LINC

Wesley Clark and Charles Molnar, then at Lincoln Labs, built the LINC, or Laboratory INstrumentation Computer, as a personal laboratory computer, finishing the first in March 1962. The machine was developed in response to the needs of Mary Brazier, a neurophysiologist at MIT who needed better laboratory tools, and it was a followup to the Average Response Computer, an 18 bit special purpose machine built in 1958 for the same purpose. When Lincoln Labs decided that the LINC did not fit their mission, in January 1963, the project moved to MIT, and then in 1964, to Washington University in St Louis. The National Institute of Health funded the project as an experiment to see if coumputers would be a productive tool in the life sciences. By the end of 1963, 20 LINCs had been built and debugged, many by their eventual users.

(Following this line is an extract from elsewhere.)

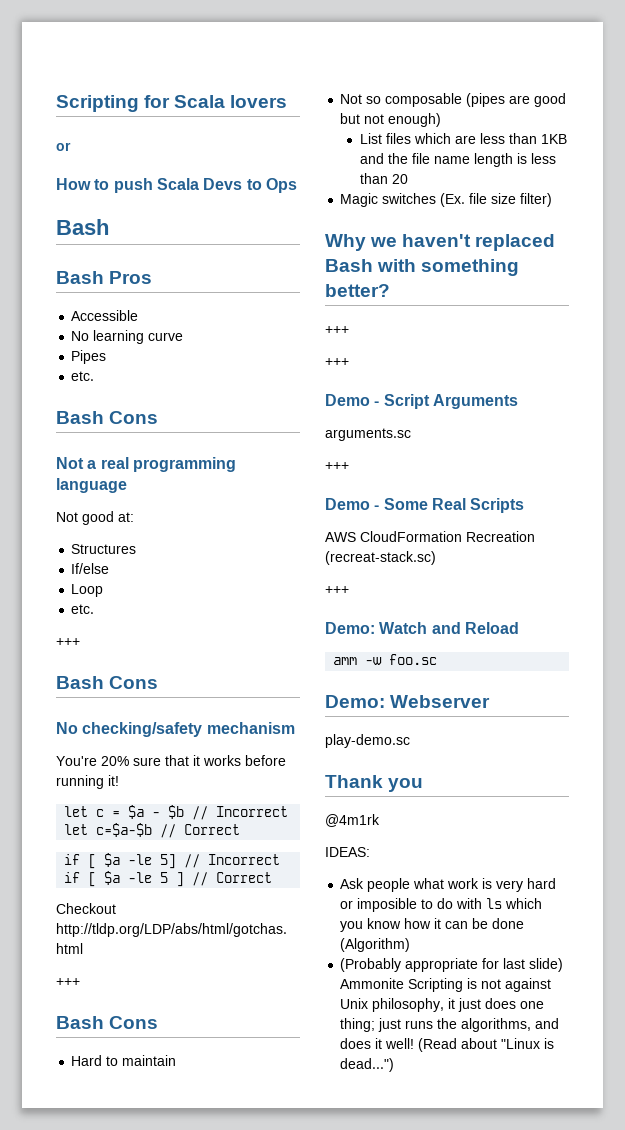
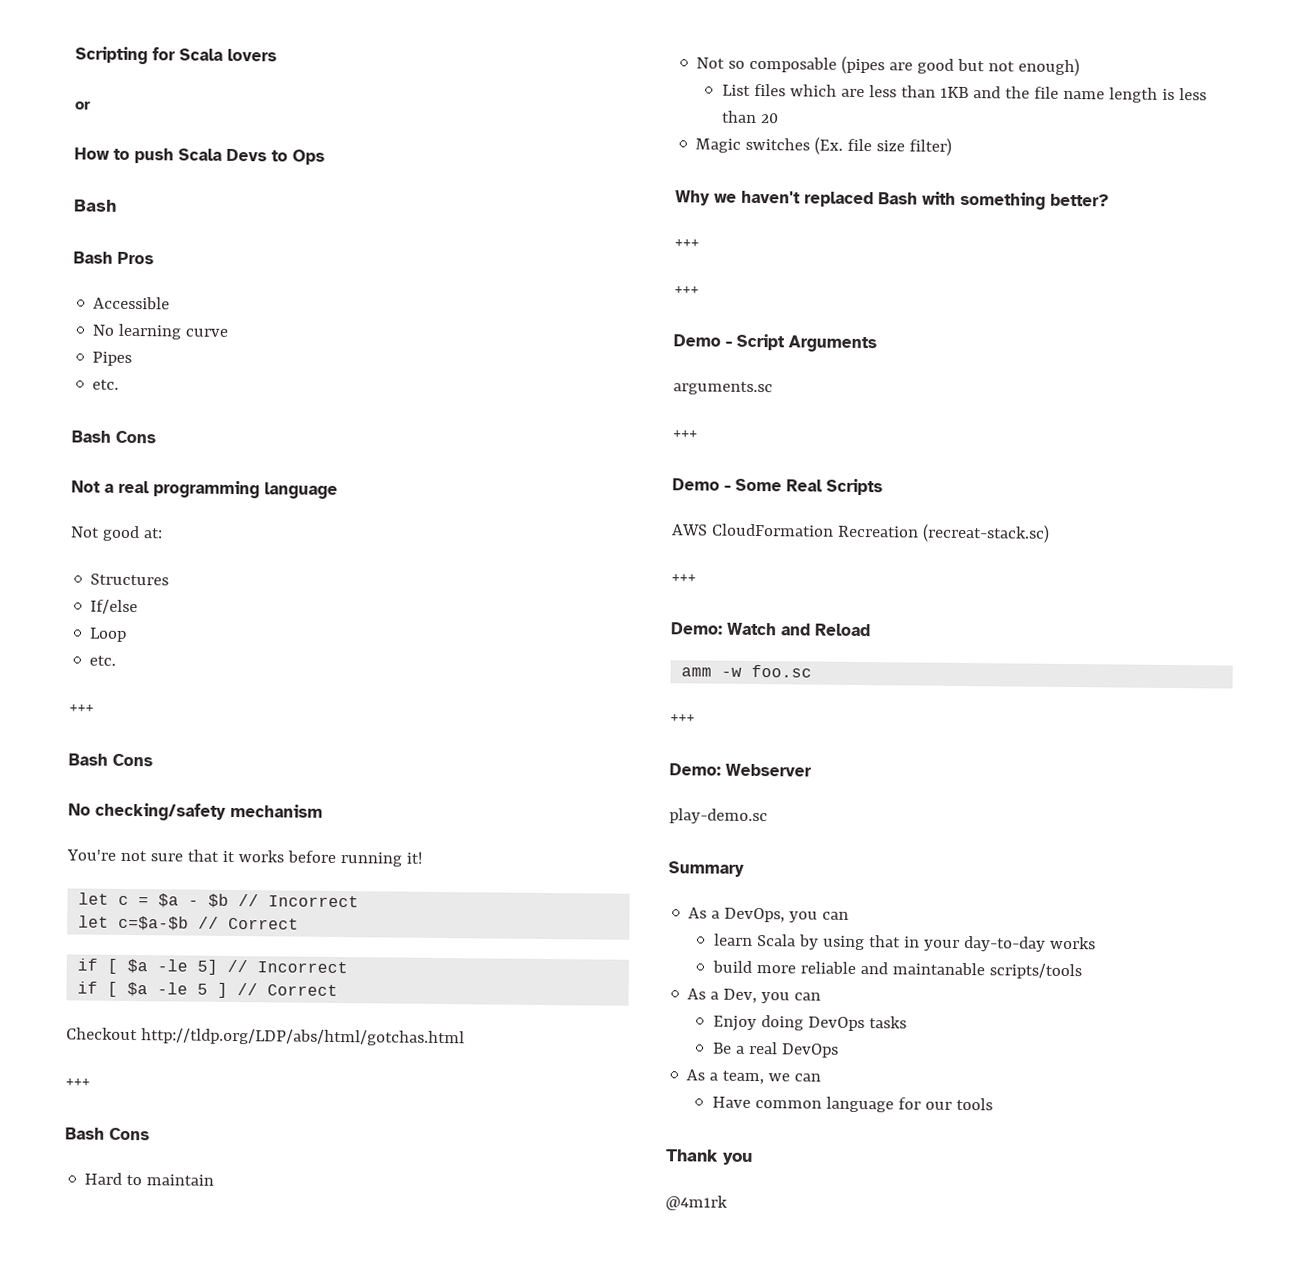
[101,756,129,766] 20% -> [119,850,147,862] not
(438, 659) none -> [670,714,695,723] // +++
[325,775,424,792] [325,814,380,827] [325,847,370,857] [340,878,557,892] [340,898,543,912] [340,918,525,932] [340,938,411,952] [340,958,564,972] [340,978,552,992] [340,998,545,1012] [340,1018,560,1032] [340,1038,555,1052] [340,1058,395,1072] Thank you // @4m1rk // IDEAS: // Ask people what work is very hard or imposible to do with ls which you know how it can be done (Algorithm) // (Probably appropriate for last slide) Ammonite Scripting is not against Unix philosophy, it just does one thing; just runs the algorithms, and does it well! (Read about "Linux is dead...") -> [668,861,744,877] [688,907,850,923] [714,933,1097,952] [712,960,1083,980] [687,988,822,1004] [713,1015,908,1032] [713,1041,840,1058] [686,1069,822,1085] [712,1096,994,1113] [665,1149,753,1165] [665,1195,728,1211] Summary // As a DevOps, you can // learn Scala by using that in your day-to-day works // build more reliable and maintanable scripts/tools // As a Dev, you can // Enjoy doing DevOps tasks // Be a real DevOps // As a team, we can // Have common language for our tools // Thank you // @4m1rk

Alltogether over 24 LINC systems were built by and for customers before late 1964 when DEC began selling a commercial version. By the time DEC introduced the LINC-8, 43 LINC systems had been installed (see Computers and Automation, Mar. 1966, page 34). In total, 50 LINC systems were built, 21 by DEC, 29 by customers.

The self-build LINC kind of was the first open HW ever. The commercial LINC system manufactured by DEC included a sophisticated tape software system and a powerful CRT-based console. Priced at $43,000, the LINC-8 was the first practical, somehow reasonably priced and somehow personal computer on the market.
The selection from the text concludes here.